Required work: Repeat all entries word for word; skip images.

───── Task inputs

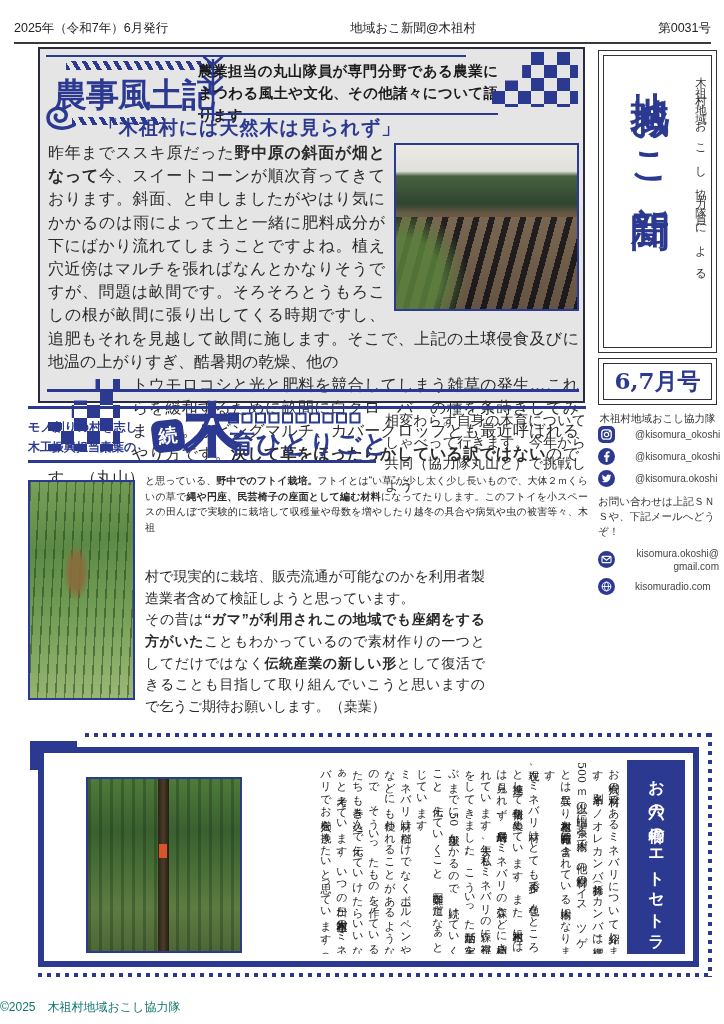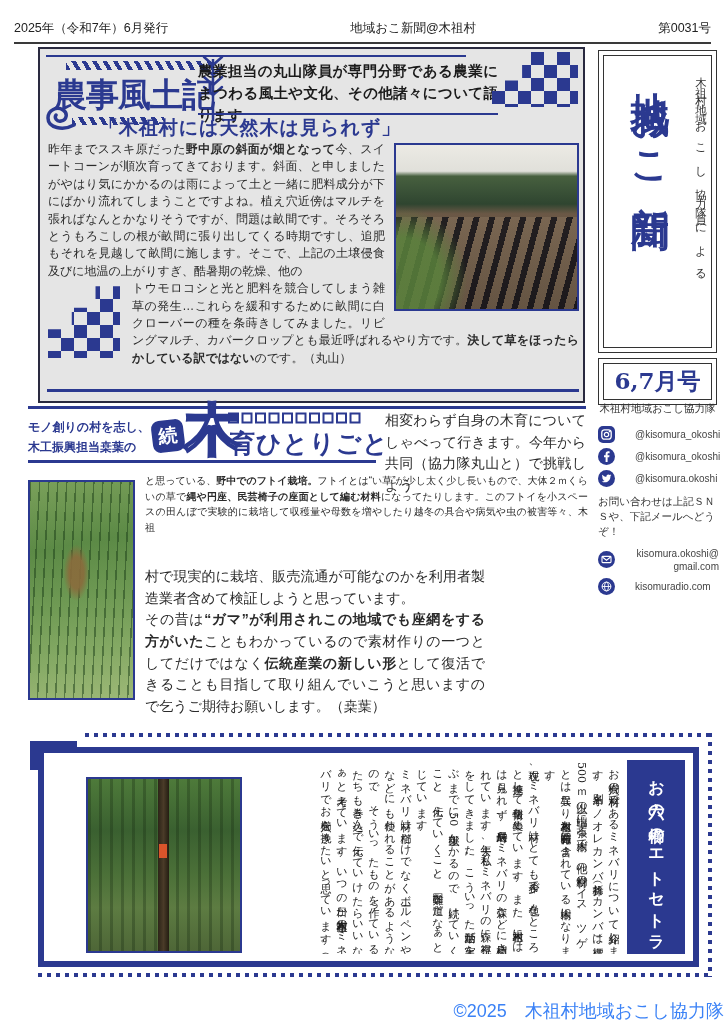--- a/index.html
+++ b/index.html
@@ -32,7 +32,7 @@
     clip-path:polygon(35% 0,100% 0,100% 100%,0 100%,0 52%,35% 52%); }
   .sec1-title { left:10px; top:66px; width:400px; text-align:center; font-size:19px; font-weight:800;
     color:#2b3990; letter-spacing:1px; white-space:nowrap; }
-  .sec1-body { left:8px; top:92px; width:531px; font-size:12px; line-height:1.45; text-align:justify; color:#2b2b2b; }
+  .sec1-body { left:8px; top:92px; width:531px; font-size:16px; line-height:1.45; text-align:justify; color:#2b2b2b; }
   .photo-frame { border:2px solid #2b3990; background:#ccc; position:relative; overflow:hidden; }
   .photo-field { float:right; width:185px; height:168px; margin:2px 0 6px 9px;
     background:linear-gradient(180deg,#eceae4 0%,#e0e0da 16%,#47603f 19%,#2f4530 36%,#6b5846 42%,#4a3b2e 100%); }

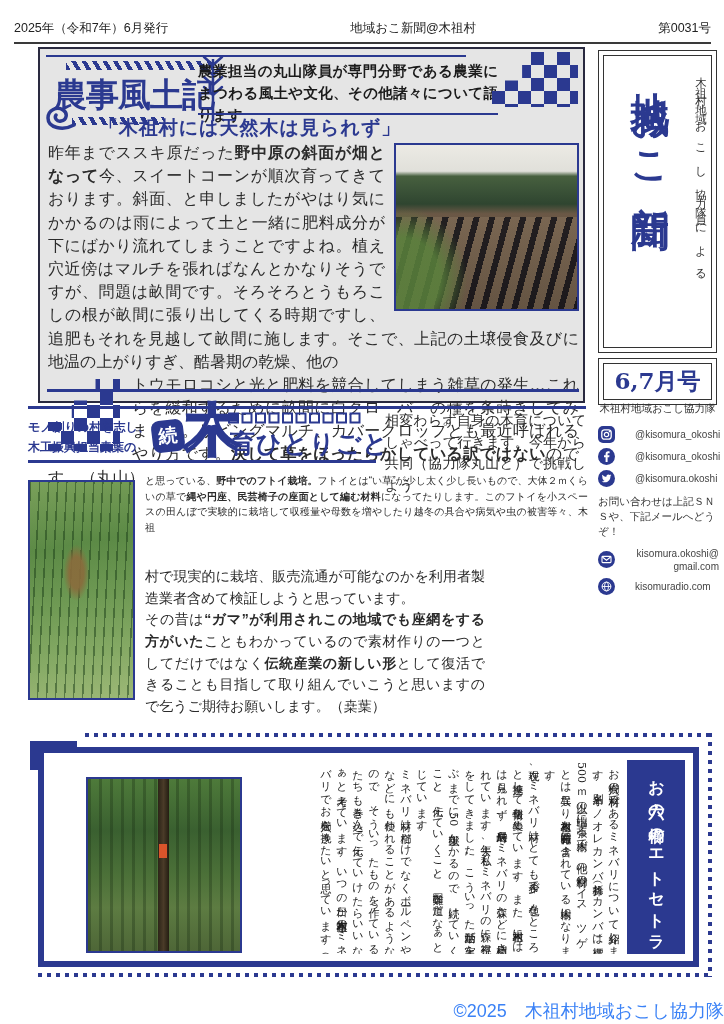--- a/index.html
+++ b/index.html
@@ -58,7 +58,7 @@
   .issuebox { left:598px; top:358px; width:119px; height:47px; }
   .issue-in { display:flex; align-items:center; justify-content:center;
     font-family:"DejaVu Serif","Liberation Serif",serif; font-weight:bold; font-size:23px; color:#2b3990; }
-  .orglabel { left:596px; top:402px; width:123px; font-size:10.5px; color:#333; text-align:center; white-space:nowrap; }
+  .orglabel { left:596px; top:412px; width:123px; font-size:10.5px; color:#333; text-align:center; white-space:nowrap; }
 
   .sns { left:598px; top:426px; width:121px; }
   .sns-row { display:flex; align-items:center; gap:20px; margin-bottom:5px; }

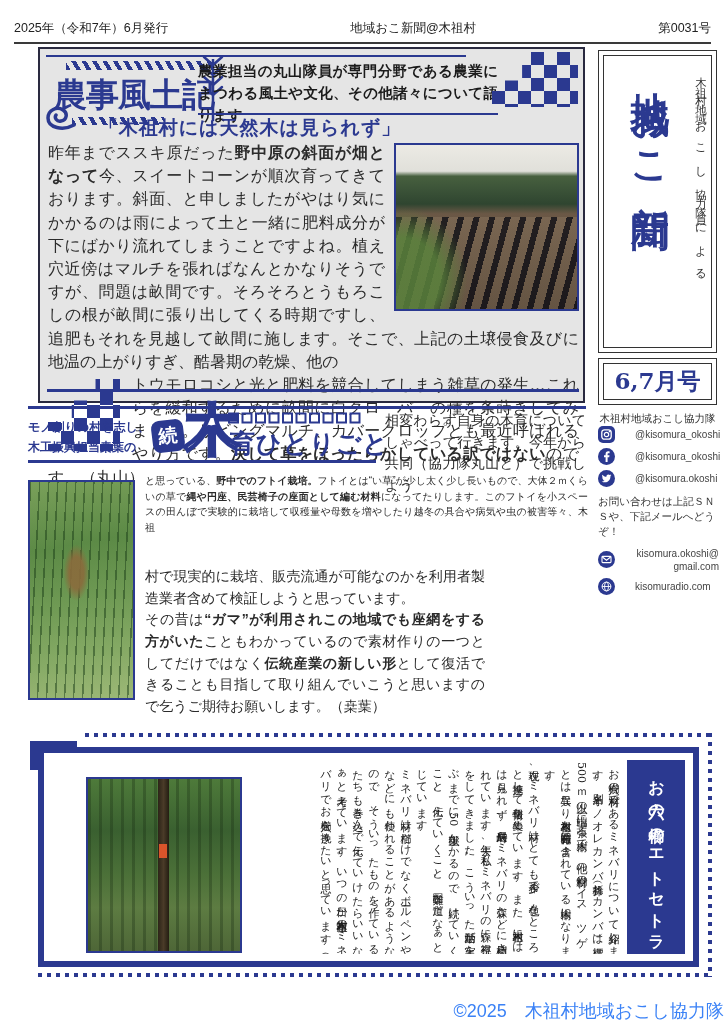--- a/index.html
+++ b/index.html
@@ -120,7 +120,7 @@
     background:linear-gradient(90deg,#2c2418,#4a3b28,#241d12); }
   .mark { position:absolute; left:46.5%; top:38%; width:8px; height:14px; background:#d9542b; }
 
-  .footer { left:0; top:999px; width:724px; text-align:right; font-size:18px; color:#3b82f6; }
+  .footer { left:0; top:999px; width:724px; text-align:left; font-size:12px; color:#0f766e; }
 </style>
 </head>
 <body>

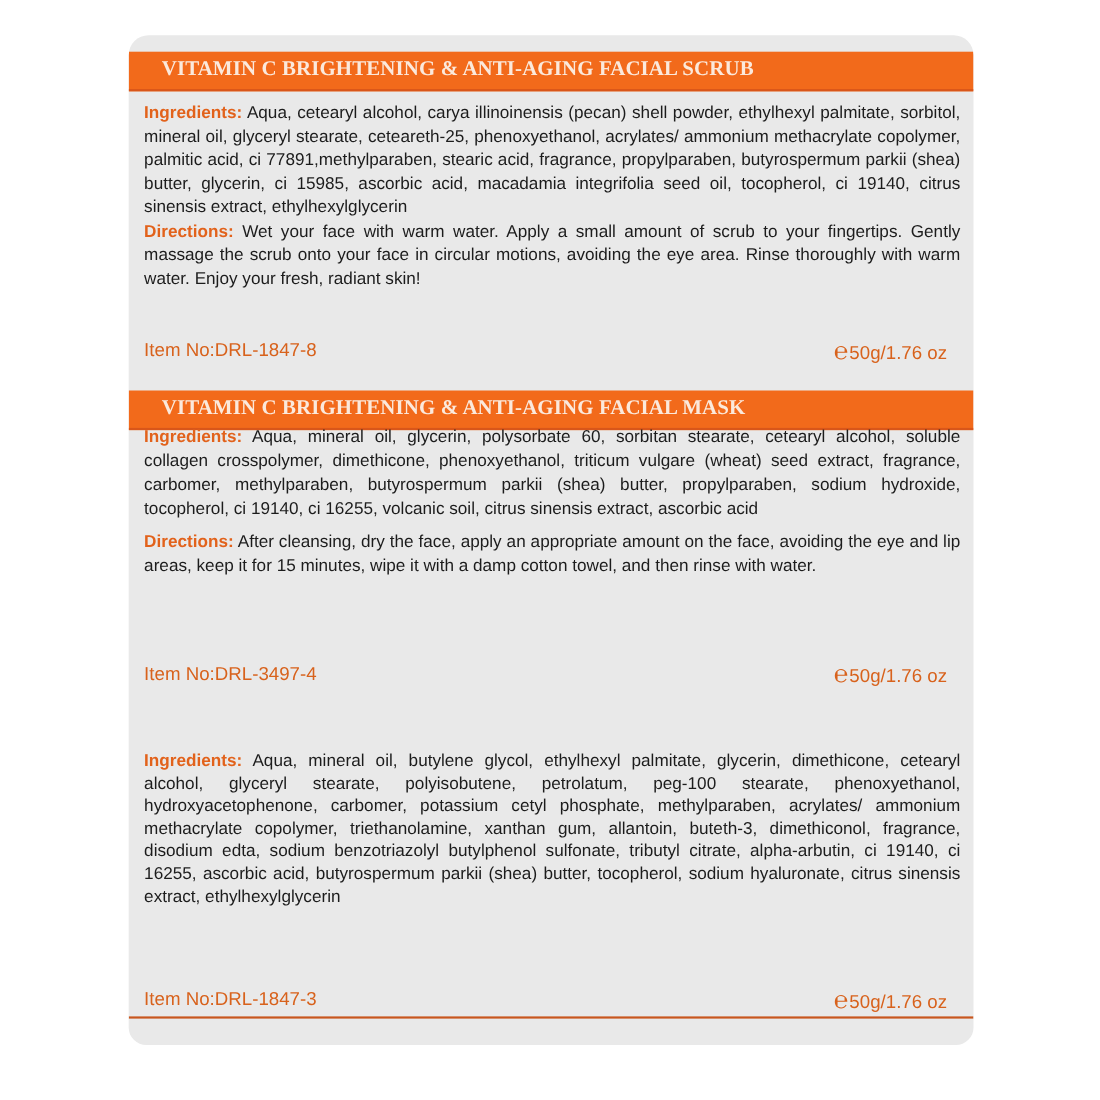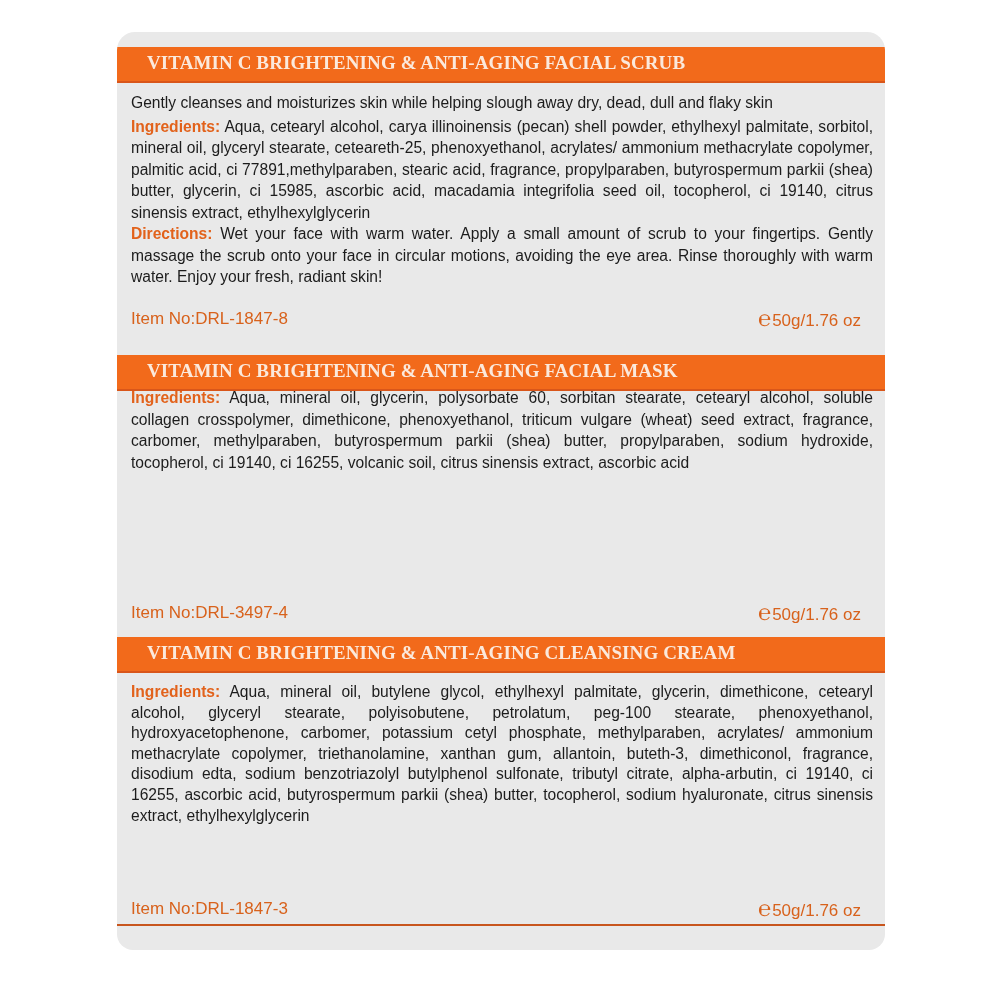--- a/index.html
+++ b/index.html
@@ -48,7 +48,6 @@
     <span class="bar-title">VITAMIN C BRIGHTENING &amp; ANTI-AGING FACIAL SCRUB</span>
   </div>
   <div class="body-text" style="top:60px;">
-    <p style="margin-bottom:2px;text-align:left;">Gently cleanses and moisturizes skin while helping slough away dry, dead, dull and flaky skin</p>
     <p>
       <span class="lbl">Ingredients:</span>
       <span>Aqua, cetearyl alcohol, carya illinoinensis (pecan) shell powder, ethylhexyl palmitate, sorbitol, mineral oil, glyceryl stearate, ceteareth-25, phenoxyethanol, acrylates/ ammonium methacrylate copolymer, palmitic acid, ci 77891,methylparaben, stearic acid, fragrance, propylparaben, butyrospermum parkii (shea) butter, glycerin, ci 15985, ascorbic acid, macadamia integrifolia seed oil, tocopherol, ci 19140, citrus sinensis extract, ethylhexylglycerin</span>

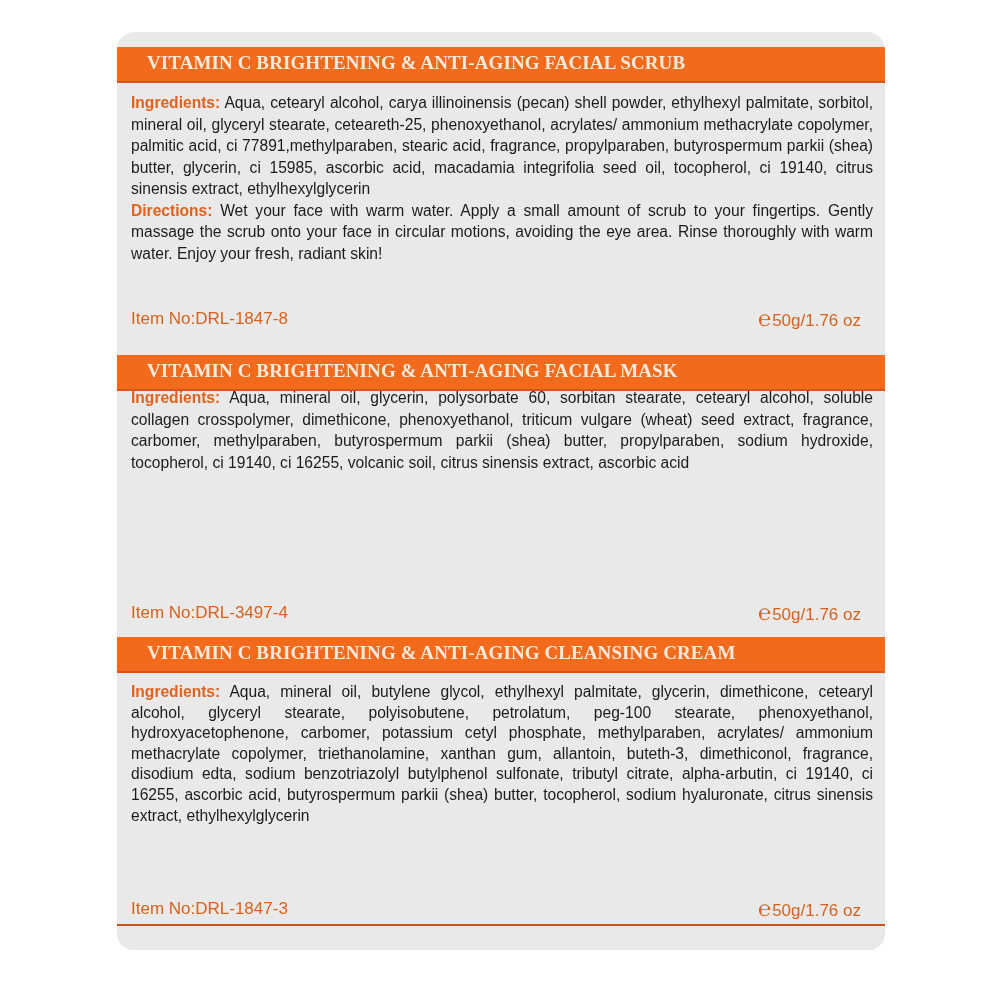--- a/index.html
+++ b/index.html
@@ -70,6 +70,10 @@
       <span class="lbl">Ingredients:</span>
       <span>Aqua, mineral oil, glycerin, polysorbate 60, sorbitan stearate, cetearyl alcohol, soluble collagen crosspolymer, dimethicone, phenoxyethanol, triticum vulgare (wheat) seed extract, fragrance, carbomer, methylparaben, butyrospermum parkii (shea) butter, propylparaben, sodium hydroxide, tocopherol, ci 19140, ci 16255, volcanic soil, citrus sinensis extract, ascorbic acid</span>
     </p>
+    <p>
+      <span class="lbl">Directions:</span>
+      <span>After cleansing, dry the face, apply an appropriate amount on the face, avoiding the eye and lip areas, keep it for 15 minutes, wipe it with a damp cotton towel, and then rinse with water.</span>
+    </p>
   </div>
   <div class="item-no" style="top:571px;">Item No:DRL-3497-4</div>
   <div class="weight" style="top:568px;">

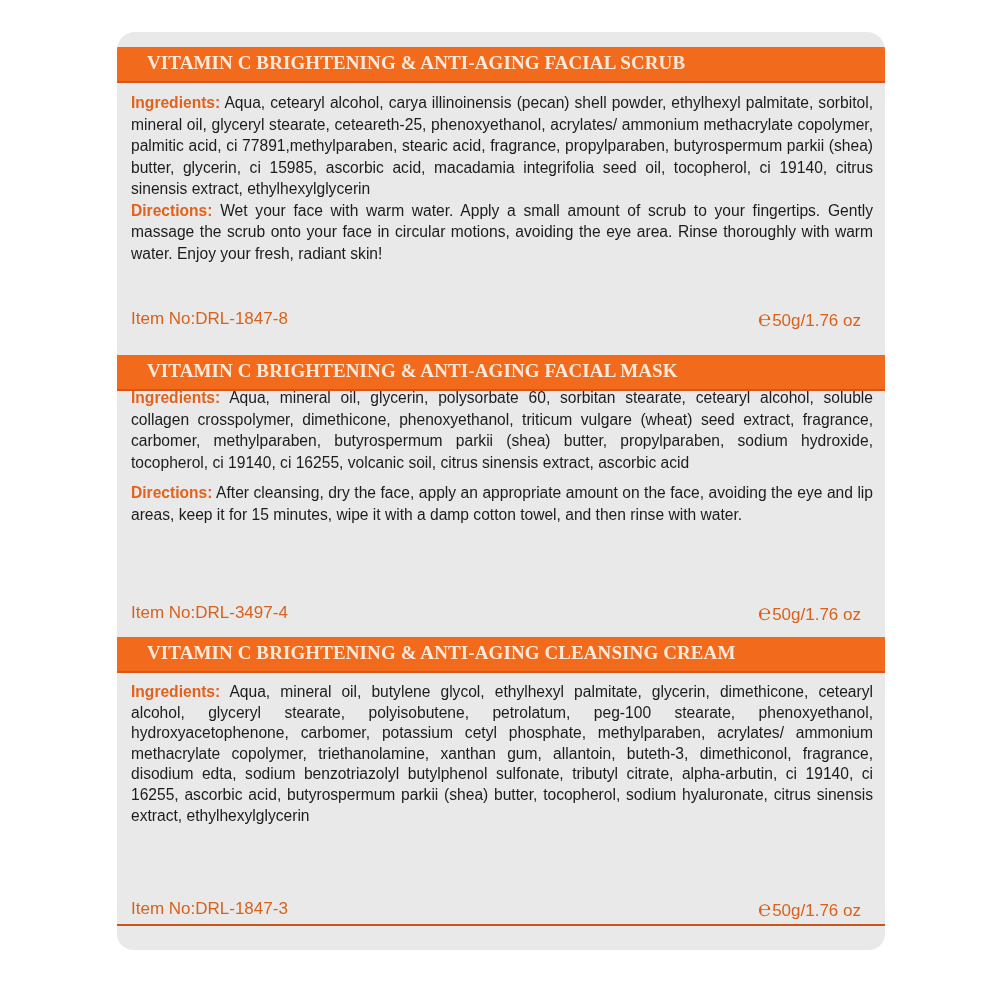--- a/index.html
+++ b/index.html
@@ -80,9 +80,6 @@
     <span class="e">℮</span><span>50g/1.76 oz</span>
   </div>
 
-  <div class="bar" style="top:605px;">
-    <span class="bar-title">VITAMIN C BRIGHTENING &amp; ANTI-AGING CLEANSING CREAM</span>
-  </div>
   <div class="body-text" style="top:650px; line-height:20.6px;">
     <p>
       <span class="lbl">Ingredients:</span>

──────────

Written answer:
--- a/index.html
+++ b/index.html
@@ -32,7 +32,7 @@
     clip-path:polygon(35% 0,100% 0,100% 100%,0 100%,0 52%,35% 52%); }
   .sec1-title { left:10px; top:66px; width:400px; text-align:center; font-size:19px; font-weight:800;
     color:#2b3990; letter-spacing:1px; white-space:nowrap; }
-  .sec1-body { left:8px; top:92px; width:531px; font-size:12px; line-height:1.45; text-align:justify; color:#2b2b2b; }
+  .sec1-body { left:8px; top:92px; width:531px; font-size:16px; line-height:1.45; text-align:justify; color:#2b2b2b; }
   .photo-frame { border:2px solid #2b3990; background:#ccc; position:relative; overflow:hidden; }
   .photo-field { float:right; width:185px; height:168px; margin:2px 0 6px 9px;
     background:linear-gradient(180deg,#eceae4 0%,#e0e0da 16%,#47603f 19%,#2f4530 36%,#6b5846 42%,#4a3b2e 100%); }

--- a/index.html
+++ b/index.html
@@ -58,7 +58,7 @@
   .issuebox { left:598px; top:358px; width:119px; height:47px; }
   .issue-in { display:flex; align-items:center; justify-content:center;
     font-family:"DejaVu Serif","Liberation Serif",serif; font-weight:bold; font-size:23px; color:#2b3990; }
-  .orglabel { left:596px; top:402px; width:123px; font-size:10.5px; color:#333; text-align:center; white-space:nowrap; }
+  .orglabel { left:596px; top:412px; width:123px; font-size:10.5px; color:#333; text-align:center; white-space:nowrap; }
 
   .sns { left:598px; top:426px; width:121px; }
   .sns-row { display:flex; align-items:center; gap:20px; margin-bottom:5px; }

--- a/index.html
+++ b/index.html
@@ -120,7 +120,7 @@
     background:linear-gradient(90deg,#2c2418,#4a3b28,#241d12); }
   .mark { position:absolute; left:46.5%; top:38%; width:8px; height:14px; background:#d9542b; }
 
-  .footer { left:0; top:999px; width:724px; text-align:right; font-size:18px; color:#3b82f6; }
+  .footer { left:0; top:999px; width:724px; text-align:left; font-size:12px; color:#0f766e; }
 </style>
 </head>
 <body>

--- a/index.html
+++ b/index.html
@@ -48,7 +48,6 @@
     <span class="bar-title">VITAMIN C BRIGHTENING &amp; ANTI-AGING FACIAL SCRUB</span>
   </div>
   <div class="body-text" style="top:60px;">
-    <p style="margin-bottom:2px;text-align:left;">Gently cleanses and moisturizes skin while helping slough away dry, dead, dull and flaky skin</p>
     <p>
       <span class="lbl">Ingredients:</span>
       <span>Aqua, cetearyl alcohol, carya illinoinensis (pecan) shell powder, ethylhexyl palmitate, sorbitol, mineral oil, glyceryl stearate, ceteareth-25, phenoxyethanol, acrylates/ ammonium methacrylate copolymer, palmitic acid, ci 77891,methylparaben, stearic acid, fragrance, propylparaben, butyrospermum parkii (shea) butter, glycerin, ci 15985, ascorbic acid, macadamia integrifolia seed oil, tocopherol, ci 19140, citrus sinensis extract, ethylhexylglycerin</span>

--- a/index.html
+++ b/index.html
@@ -70,6 +70,10 @@
       <span class="lbl">Ingredients:</span>
       <span>Aqua, mineral oil, glycerin, polysorbate 60, sorbitan stearate, cetearyl alcohol, soluble collagen crosspolymer, dimethicone, phenoxyethanol, triticum vulgare (wheat) seed extract, fragrance, carbomer, methylparaben, butyrospermum parkii (shea) butter, propylparaben, sodium hydroxide, tocopherol, ci 19140, ci 16255, volcanic soil, citrus sinensis extract, ascorbic acid</span>
     </p>
+    <p>
+      <span class="lbl">Directions:</span>
+      <span>After cleansing, dry the face, apply an appropriate amount on the face, avoiding the eye and lip areas, keep it for 15 minutes, wipe it with a damp cotton towel, and then rinse with water.</span>
+    </p>
   </div>
   <div class="item-no" style="top:571px;">Item No:DRL-3497-4</div>
   <div class="weight" style="top:568px;">

--- a/index.html
+++ b/index.html
@@ -80,9 +80,6 @@
     <span class="e">℮</span><span>50g/1.76 oz</span>
   </div>
 
-  <div class="bar" style="top:605px;">
-    <span class="bar-title">VITAMIN C BRIGHTENING &amp; ANTI-AGING CLEANSING CREAM</span>
-  </div>
   <div class="body-text" style="top:650px; line-height:20.6px;">
     <p>
       <span class="lbl">Ingredients:</span>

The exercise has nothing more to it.